The National Army, sometimes unofficially referred to as the Free State army or the Regulars, was the army of the Irish Free State from January 1922 until October 1924. Its role in this period was defined by its service in the Irish Civil War, in defence of the institutions established by the Anglo-Irish Treaty. Michael Collins was the army's first commander-in-chief until his death in August 1922.

The army made its first public appearance on 31 January 1922, when command of Beggars Bush Barracks was handed over from the British Army. Its first troops were those volunteers of the Irish Republican Army (IRA) who supported the Anglo-Irish Treaty and the "Provisional Government of Ireland" formed thereunder. Conflict arose between the National Army and the anti-Treaty components of the IRA, which did not support the government of the Irish Free State. On 28 June 1922 the National Army commenced an artillery bombardment of anti-Treaty IRA forces who were occupying the Four Courts in Dublin, thus beginning the Irish Civil War.
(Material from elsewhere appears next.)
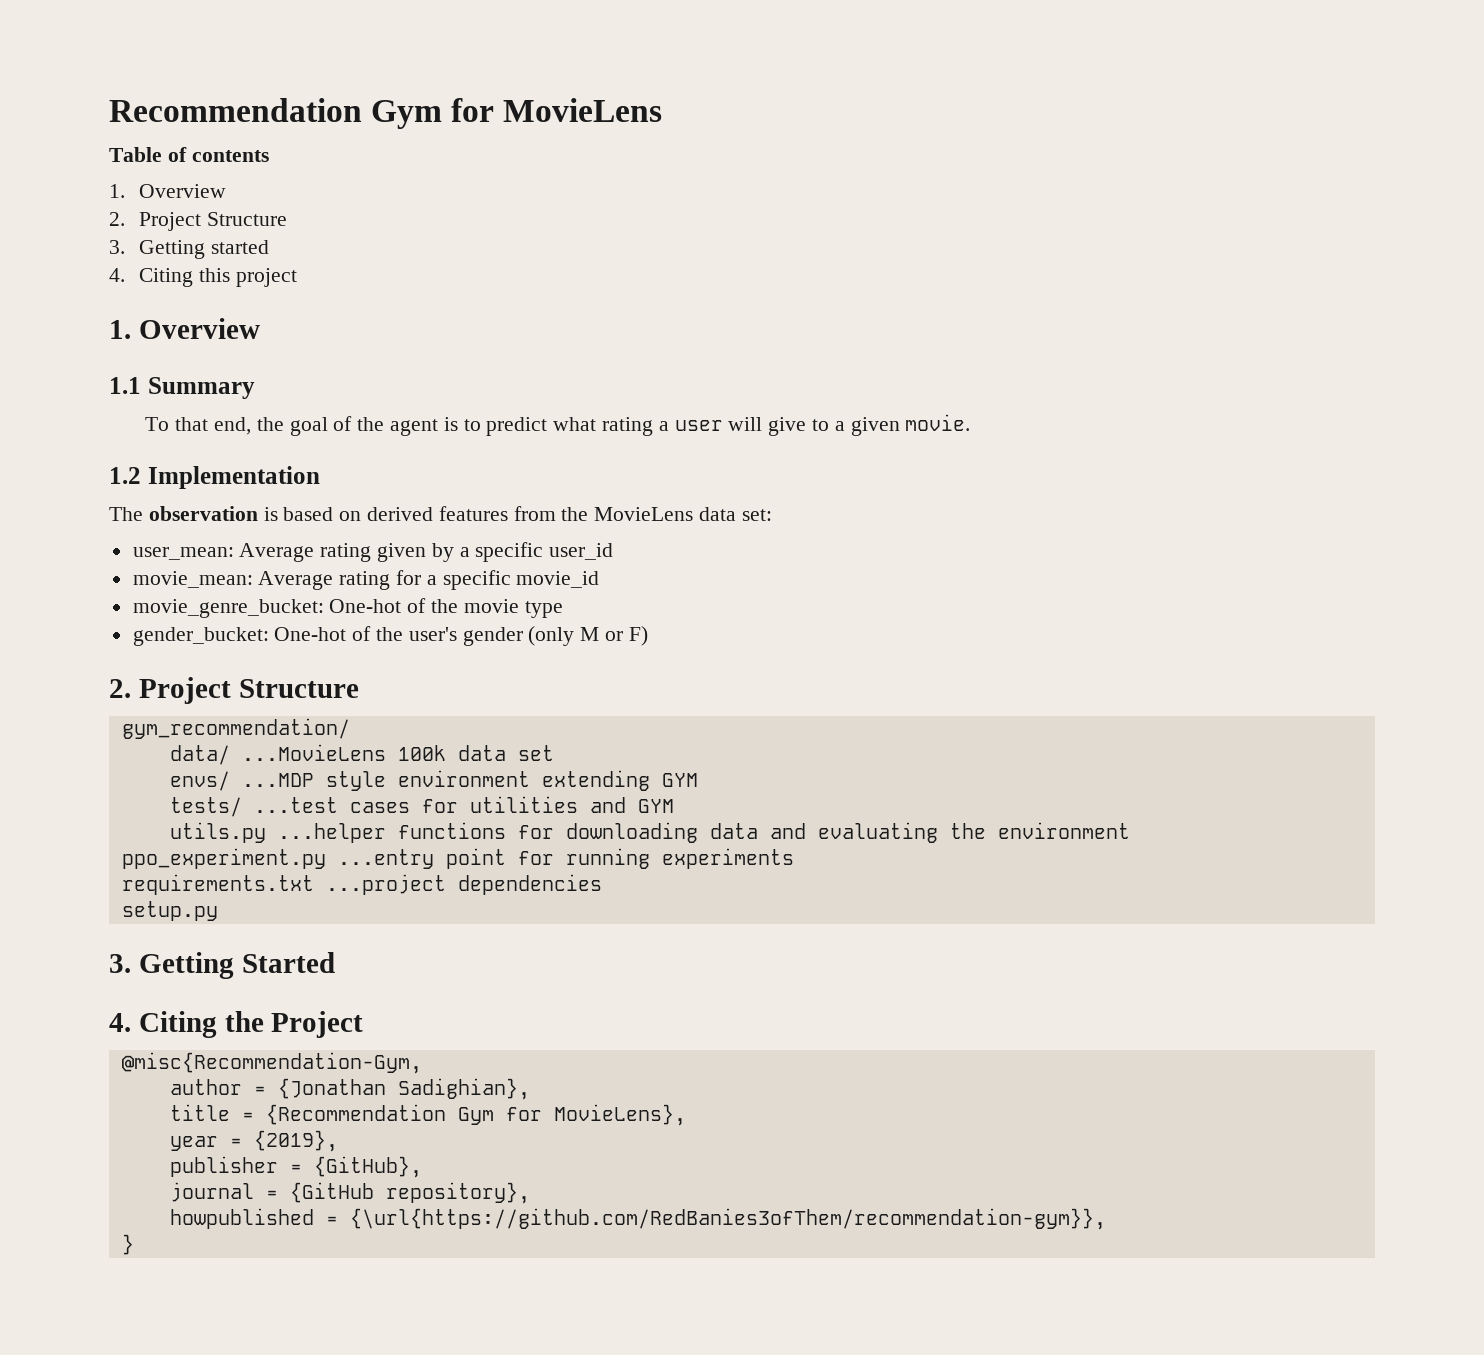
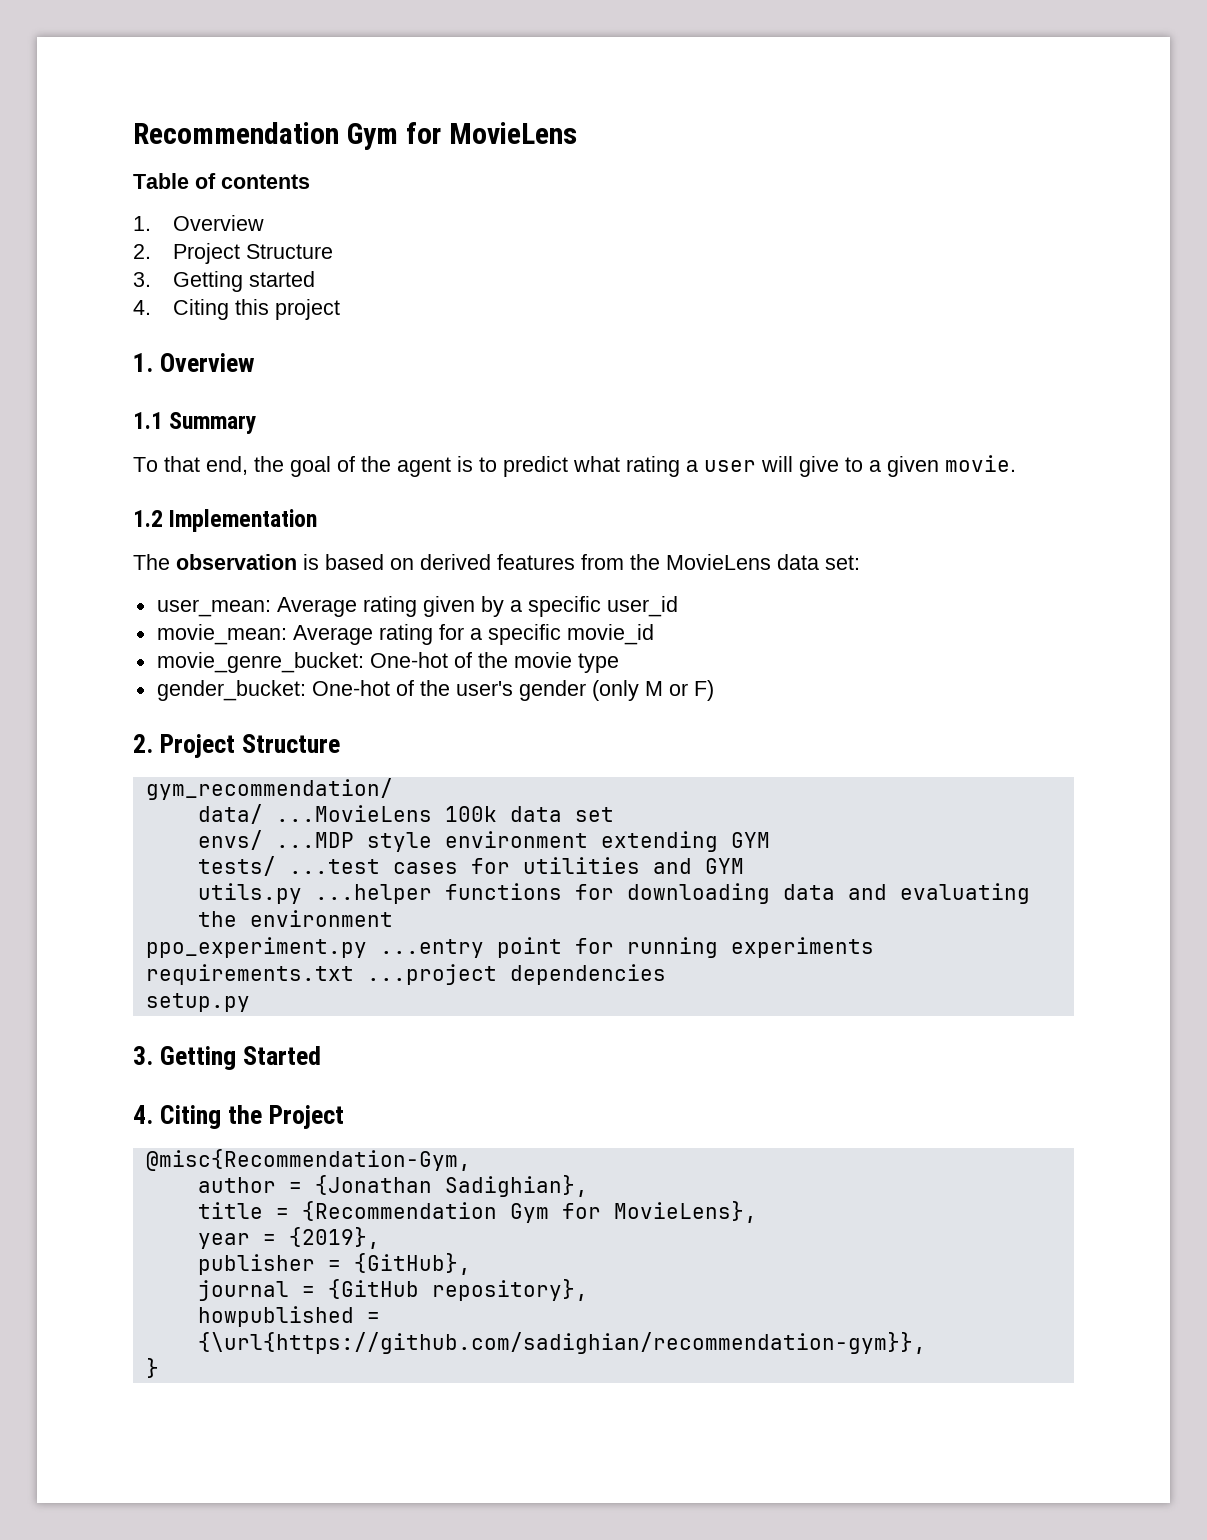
- howpublished = {\url{https://github.com/RedBanies3ofThem/recommendation-gym}},
+ howpublished = {\url{https://github.com/sadighian/recommendation-gym}},

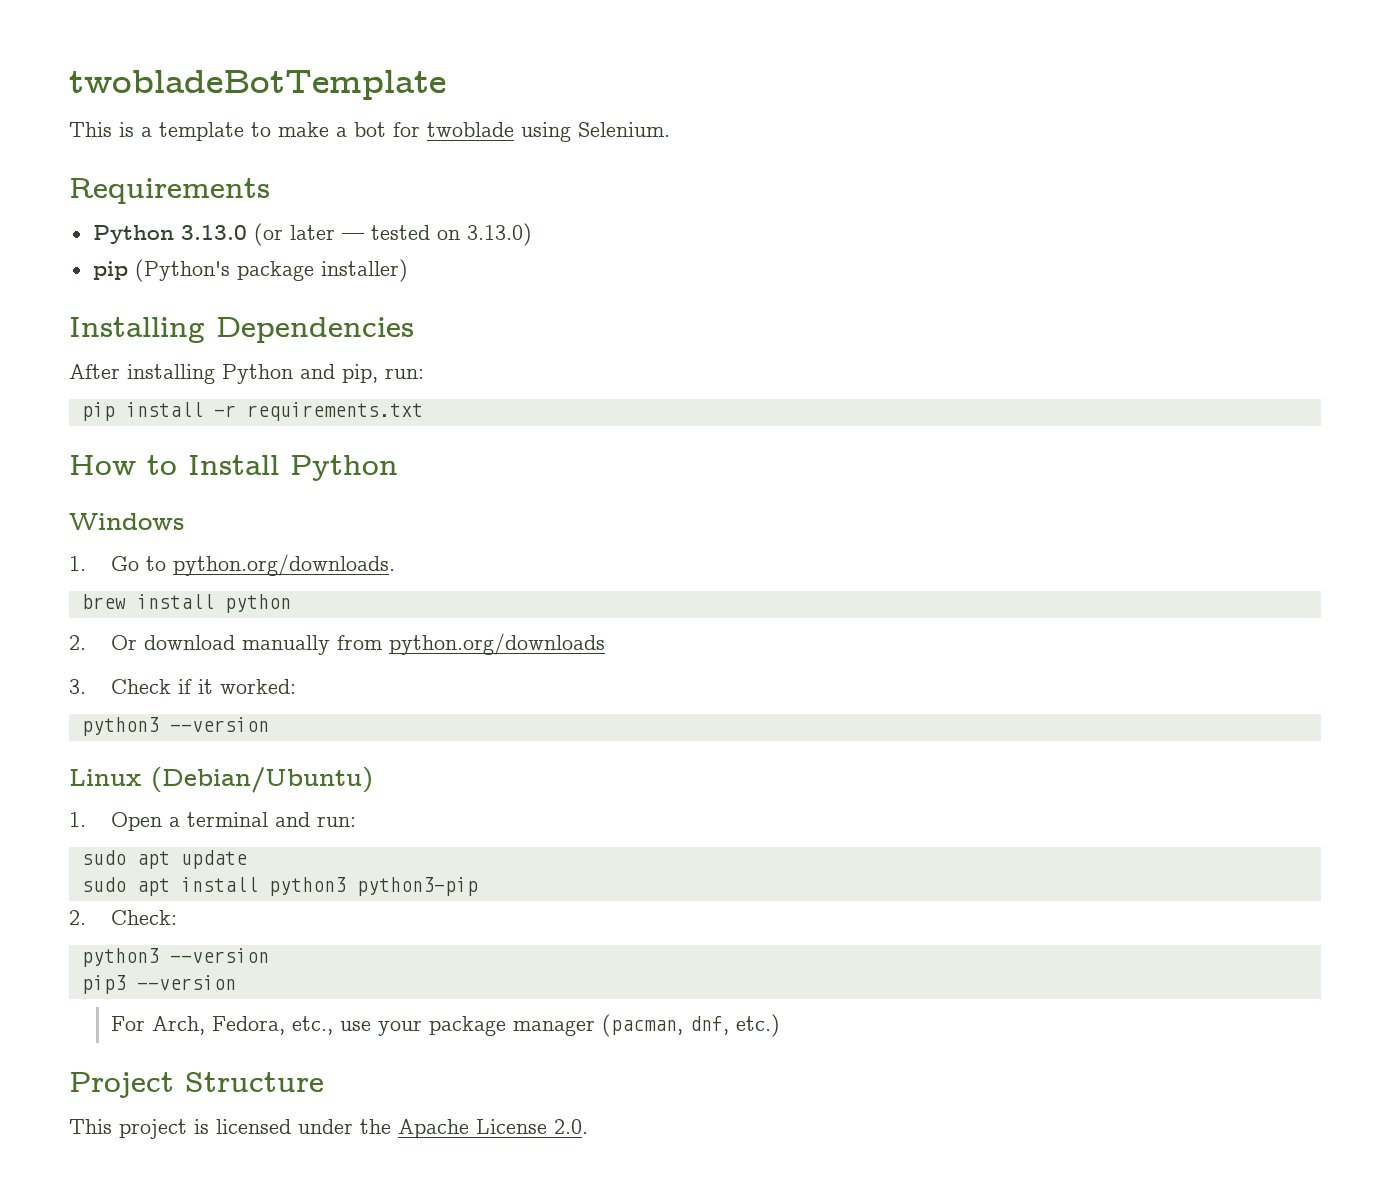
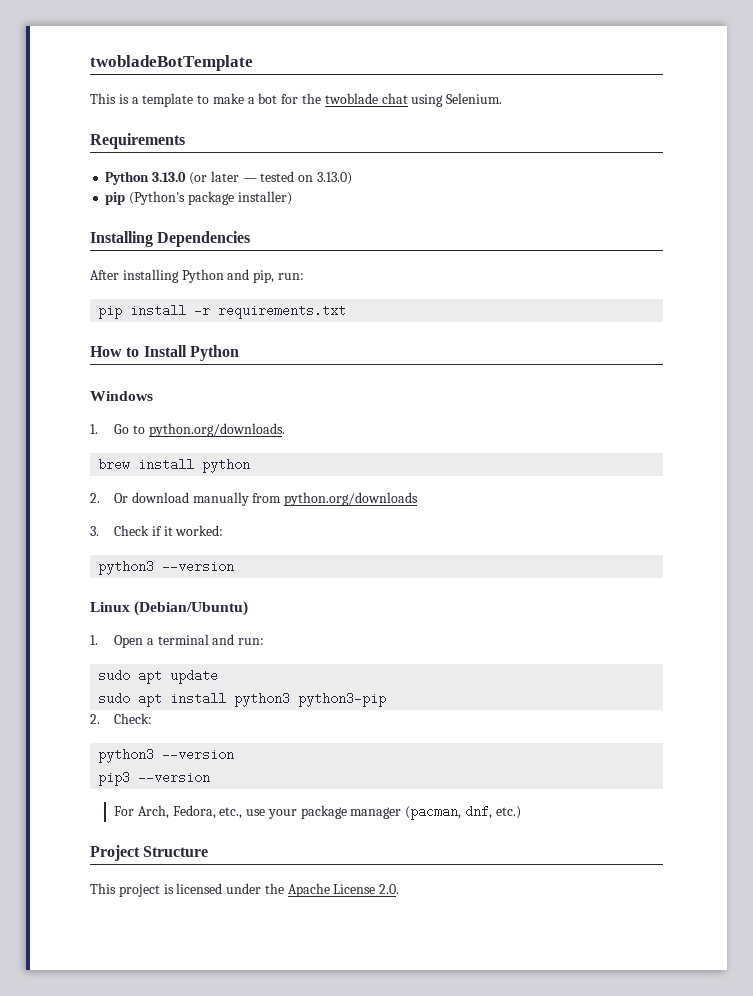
- This is a template to make a bot for twoblade using Selenium.
+ This is a template to make a bot for the twoblade chat using Selenium.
The National Army was greatly expanded in size to fight the civil war against the anti-Treaty IRA, in a mostly counter-insurgency campaign that was brought to a successful conclusion in May 1923. From 1 October 1924, the Army was reorganised into a smaller, better regulated force; the term "National Army" was superseded by the legal establishment of the Defence Forces as the Irish Free State's military force.

History 

The National Army was constituted from the revolutionary Irish Republican Army (IRA), which emerged from the successful Irish War of Independence fought as a guerrilla campaign against the British Army and Royal Irish Constabulary. On 31 January 1922 the first unit of the new National Army, a former IRA unit of the Dublin Guard, took possession of Beggars Bush Barracks, the first British barracks to be handed to the new state. Michael Collins envisaged the new army being built around the pre-existing IRA, but over half of this organisation rejected the compromises made in the Anglo-Irish Treaty, and favoured upholding the revolutionary Irish Republic that had existed from 1919 until 1921.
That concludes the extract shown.